President Clinton was morally disgraced at home only to become a moral crusader abroad four months after being impeached. His newly discovered moralism, however, began to emerge two months after the Drudge Report broke the Lewinsky liaison.

Who expected such a turnaround from Bill Clinton? Even more surprising, who thought that it would be rooted in steps taken by Ronald Reagan and George Bush? Did anybody think that such a domestic-oriented president would usher in the most ambitious U.S. foreign-policy doctrine since Harry Truman? What was predictable, however, was that any Clinton doctrine would be as morally ambiguous as its author.

The ensuing tension of the Lewinsky crisis did not stop Clinton from making an unprecedented trip to Africa. In March 1998 in Kigali, Clinton became America’s first leader to apologize to foreigners, in this case Rwandans. In doing so, he was admonishing his own administration’s failure back in 1994 to call Rwanda’s then-ongoing ethnic slaughter of up to 1 million people –or well over half Rwanda’s minority Tutsis– genocide.

Last week President Clinton finally expressed his contrition about Rwanda at home. In a May 13 speech to the Veterans of Foreign Wars, he said about the situation in Kosovo: “I think the only thing we have seen that really rivals that, rooted in ethnic or religious destruction, in this decade is what happened in Rwanda. And I regret very much that the world community was not organized and able to act quickly there as well.”

Saying I’m Sorry

The United States has been legally obligated to stop crimes of genocide since President Ronald Reagan’s last year in office. Though few people have ever heard of it and there is no enforcement mechanism, the 1948 Convention on the Prevention and Punishment of the Crime of Genocide obligates all its signatories to “undertake [measures] to prevent and to punish” genocide whenever it occurs. The United States ratified it in 1988.

Although it took America 40 years to agree to it, the genocide convention preceded by one year the four Geneva conventions that the international community developed in response to the many war crimes including the Holocaust of six million Jews by Germany during World War II.

In June 1998, Clinton articulated another piece of his doctrine at home. In response to a reporter’s question about Kosovo during a general press conference, he said: “I am determined to do all that I can to stop a repeat of the human carnage in Bosnia and the ethnic cleansing” that occurred there before.

On Feb. 26, this year, in a speech hosted by San Francisco Mayor Willie Brown, Clinton articulated a big nugget of his doctrine: “It’s easy, for example, to say that we really have no interests in who lives in this or that valley in Bosnia, or who owns a strip of brush land in the Horn of Africa, or some piece of parched earth by the Jordan River. But the true measure of our interests lies not in how small or distant these places are, or in whether we have trouble pronouncing their names.
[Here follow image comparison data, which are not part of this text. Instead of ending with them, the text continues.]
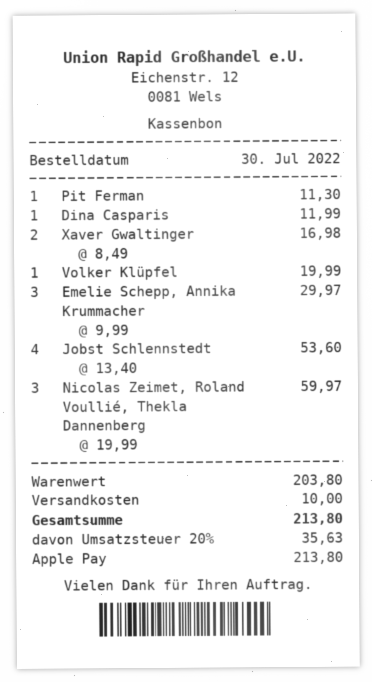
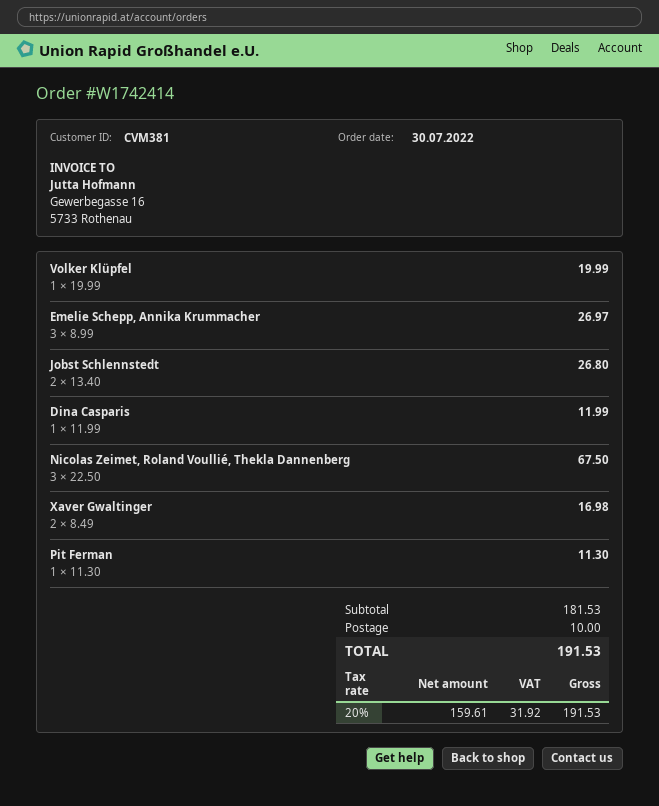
Emelie Schepp, Annika Krummacher: 3 x 9.99 = 29.97 -> 3 x 8.99 = 26.97
Jobst Schlennstedt: 4 x 13.40 = 53.60 -> 2 x 13.40 = 26.80
Nicolas Zeimet, Roland Voullié, Thekla Dannenberg: 3 x 19.99 = 59.97 -> 3 x 22.50 = 67.50
subtotal: 203.80 -> 181.53
tax: 20% = 35.63 -> 20% = 31.92
total: 213.80 -> 191.53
The question we must ask is, what are the consequences to our security of letting conflicts fester and spread. We cannot, indeed, we should not, do everything or be everywhere. But where our values and our interests are at stake, and where we can make a difference, we must be prepared to do so.”

Two weeks later, Clinton took a rare step that was consistent with the same general theme. He expressed regret to Guatemalans in Guatemala City for the contribution that the CIA and other U.S. agencies had made to their military’s war crimes during and even after the Cold War.

Clinton made his third act of foreign contrition the evening he informed the nation that he was leading NATO into attacking Yugoslavia: “The world did not act early enough to stop” abuses in Bosnia back in 1995, he said, even though “[t]his was genocide in the heart of Europe.” By admonishing the world for its inaction then, Clinton was pointing his finger again at himself — and again at the United States.

The road less taken

The United States has long avoided intervention in the internal affairs of sovereign nations, especially when they involve messy secessionist issues, irrespective of any human-rights concerns. But Clinton has developed a bold new doctrine that urges intervention to stop crimes of genocide when we can or “where our values and our interests are at stake.” The doctrine has so far been accompanied by no further guidelines to assess future situations.

The Clinton doctrine builds upon previous foreign-policy measures. Besides following a course that occurred under Reagan, the Clinton doctrine follows the lead of President George Bush.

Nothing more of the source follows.